Kathryn Frieze just wanted her money back.
She had paid the airline Iberia $176 for an “extra legroom” seat on a flight from Chicago to Madrid, but the airline rescheduled her flight, dropping her upgraded economy-class seat. Her repeated attempts to reach the airline proved futile.
“I’m getting the runaround,” says Frieze, a retired French teacher from Wichita, Kansas.

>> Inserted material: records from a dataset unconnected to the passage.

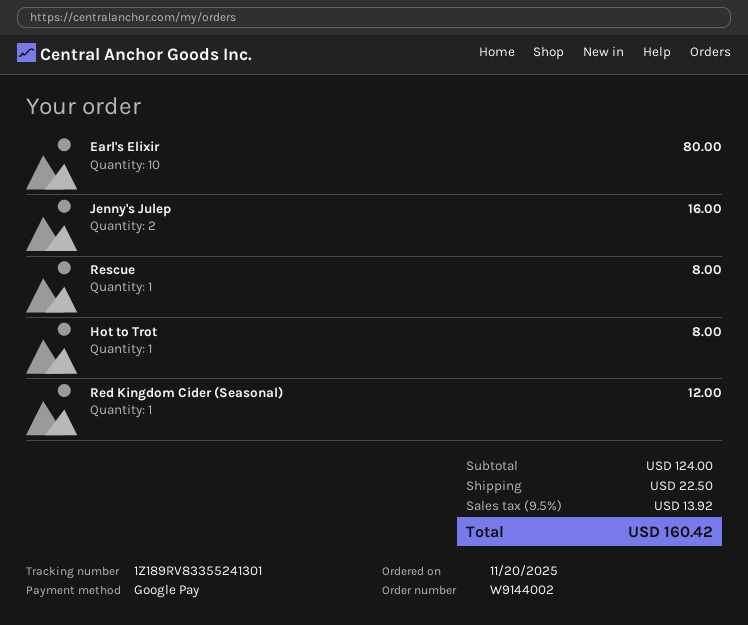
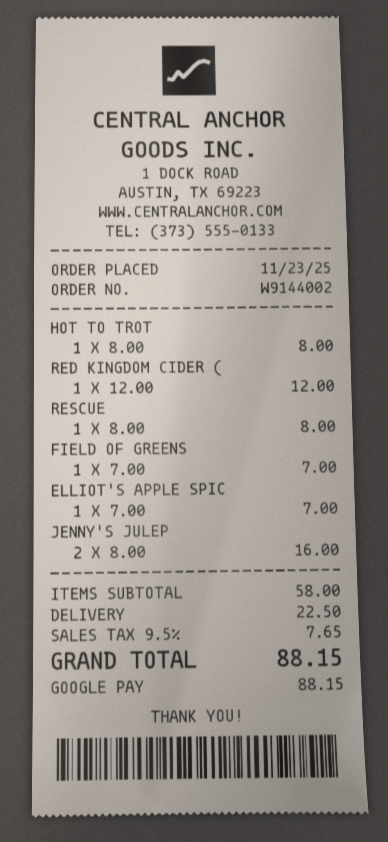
order date: 2025-11-20 -> 2025-11-23
Earl's Elixir: 10 for 80.00 -> none
FIELD OF GREENS: none -> 1 for 7.00
ELLIOT'S APPLE SPIC: none -> 1 for 7.00
subtotal: 124.00 -> 58.00
tax: 9.5% = 13.92 -> 9.5% = 7.65
total: 160.42 -> 88.15

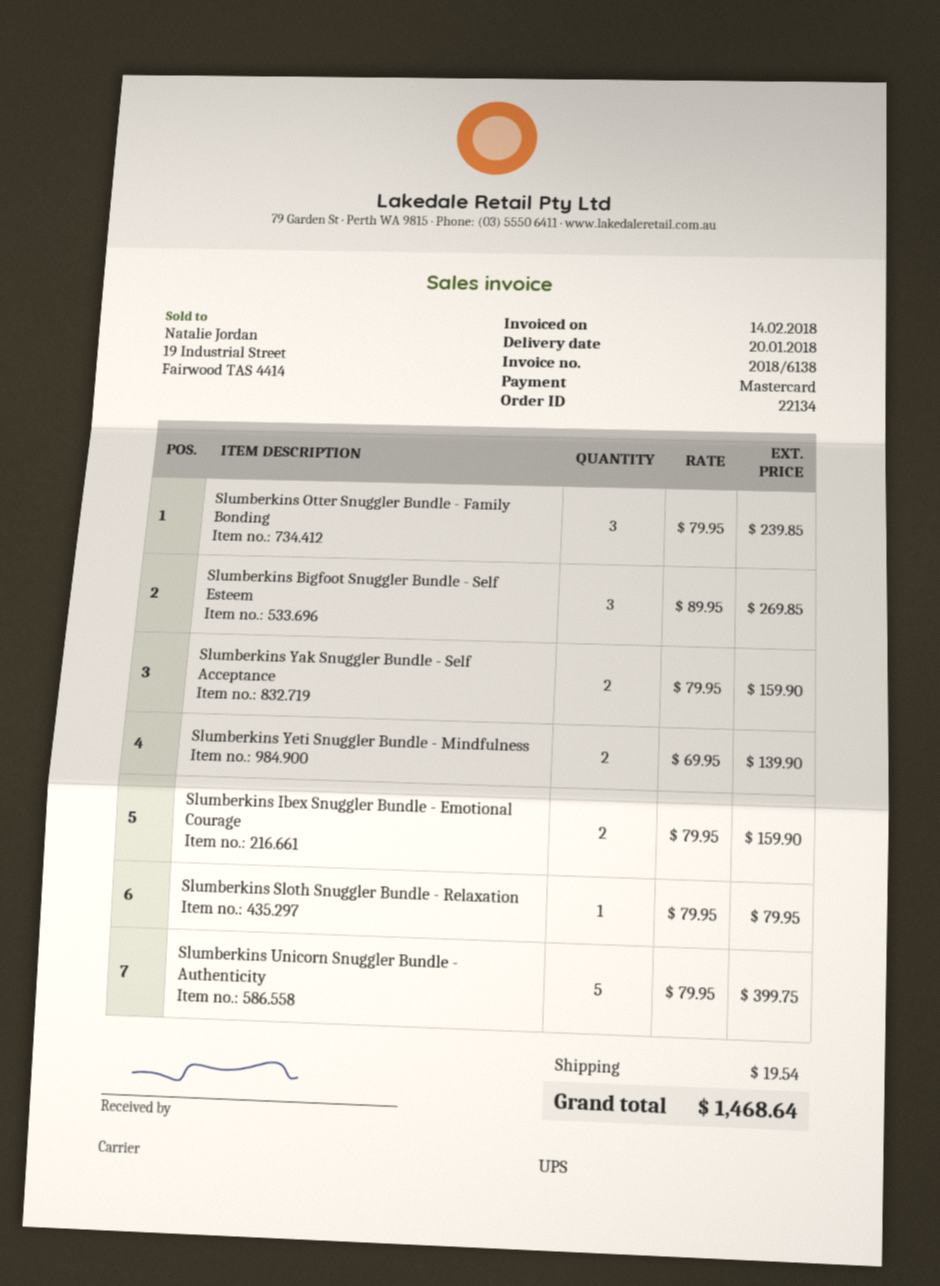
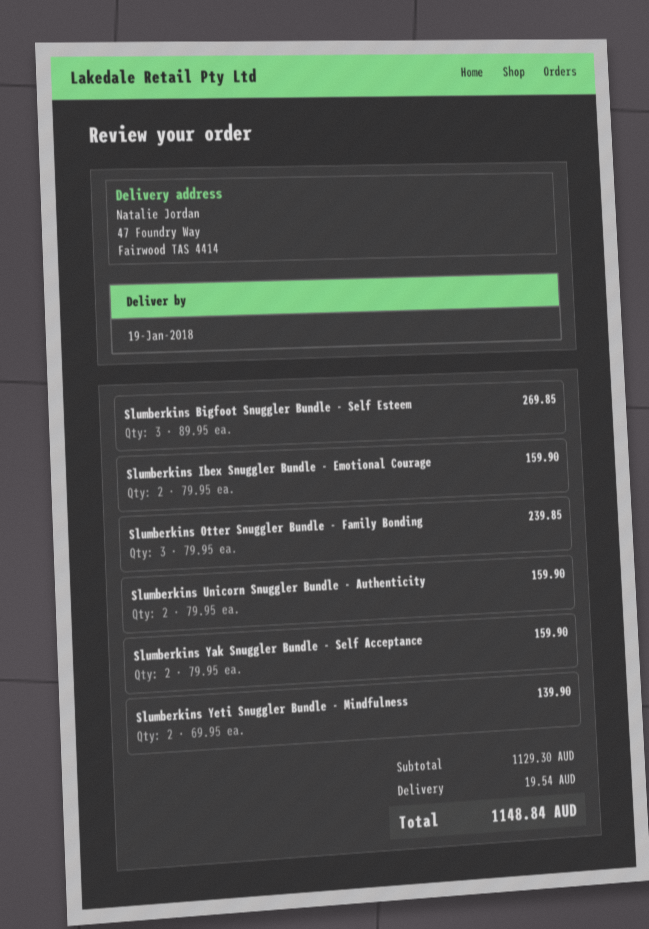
delivery date: 2018-01-20 -> 2018-01-19
Slumberkins Sloth Snuggler Bundle - Relaxation: 1 x 79.95 = 79.95 -> none
Slumberkins Unicorn Snuggler Bundle - Authenticity: 5 x 79.95 = 399.75 -> 2 x 79.95 = 159.90
total: 1468.64 -> 1148.84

Frieze suspects the impasse is in part because of the 4,700 miles separating Kansas and Madrid, where Iberia is based. And she may be right. Resolving a consumer problem in travel is enough of a challenge when you’re in the same time zone and separated by a state or two. But once you cross the border, problems are even harder to fix – sometimes even impossible.
Frieze didn’t stay stuck for long. It turns out there was some initial confusion between Iberia and its code share partner, American Airlines, about which company should issue the refund for the ticket. Her original ticket had been booked through American, which operated her first flight.
I contacted American and it confirmed that Iberia would have to issue the refund. I passed Frieze’s request along to Iberia, and she received her money back – eight long months after first making the request.
Iberia claims it lost her correspondence, which included emails and letters. So, sending another query might have shaken a refund loose. (Try to unearth the operative email address. The best one for contacting this particular airline is firstname.lastname@example.org.)
Taking your complaint to a higher level is a strategy that works well when you’re dealing with a problem overseas, says Elizabeth Megan, a tour operator in Boston. “Based on my experience, that’s the best way to get their attention,” she says.
Emailing instead of phoning helps, too, and not only because having a paper trail of any interactions can help you later. When you’re dealing with a foreign language, the employees on the other end may need to run your correspondence through translation software to determine what you’re saying. Or you may have to.
Companies do more than use their distance as an excuse to deny a refund. They sometimes charge you extra, and they may do so arbitrarily. Consider the problem of traffic fines received by car rental customers.
Michael Blank, a retired pharmaceutical executive from Philadelphia, was hit with two 45-euro tickets after he visited France this summer. The tickets had been generated by a speed camera and sent electronically to his rental company, Europcar, which added two 30-euro “administrative charges.” A rental company representative explained that the additional fees covered the cost of passing the ticket from the authorities to the driver.
“The rental was reasonably priced, but with the added 150 euro for the two tickets, it turned out to be anything but reasonable,” Blank says.
There’s a sense among travelers such as Blank that companies are taking advantage of the distance and language barrier to stick customers with additional fees. Those suspicions may be valid, at least partially. Often, car rental companies send bills or repair records in languages other than English, which can create the impression that there’s no room to negotiate. But it’s also true that many of these fines would apply to all customers regardless of nationality.
Many travelers take their grievances to social media, waging shame campaigns on Twitter or Facebook. But companies based outside the United States don’t respond the same way American travel companies do. They’re more likely to brush off the digital demands of their customers in the States – assuming they even have a significant social media presence.
Perhaps the best advice is not to wait until you get home. The ideal time to resolve a travel problem is while you’re still on the ground, says Matthew Storm, the director of innovation and solutions at NICE Systems, which helps large organizations monitor and improve their customer service. Storm recommends researching local customer-service phone numbers for your vendors before traveling.
“Keep local and international numbers with you during your trip, and it will save you the time finding them in the event of an emergency,” he says.
In other words, don’t let a company use distance as an excuse to give you substandard service, drag its feet on a refund or hit you with a surcharge. If possible, solve the problem before it becomes one.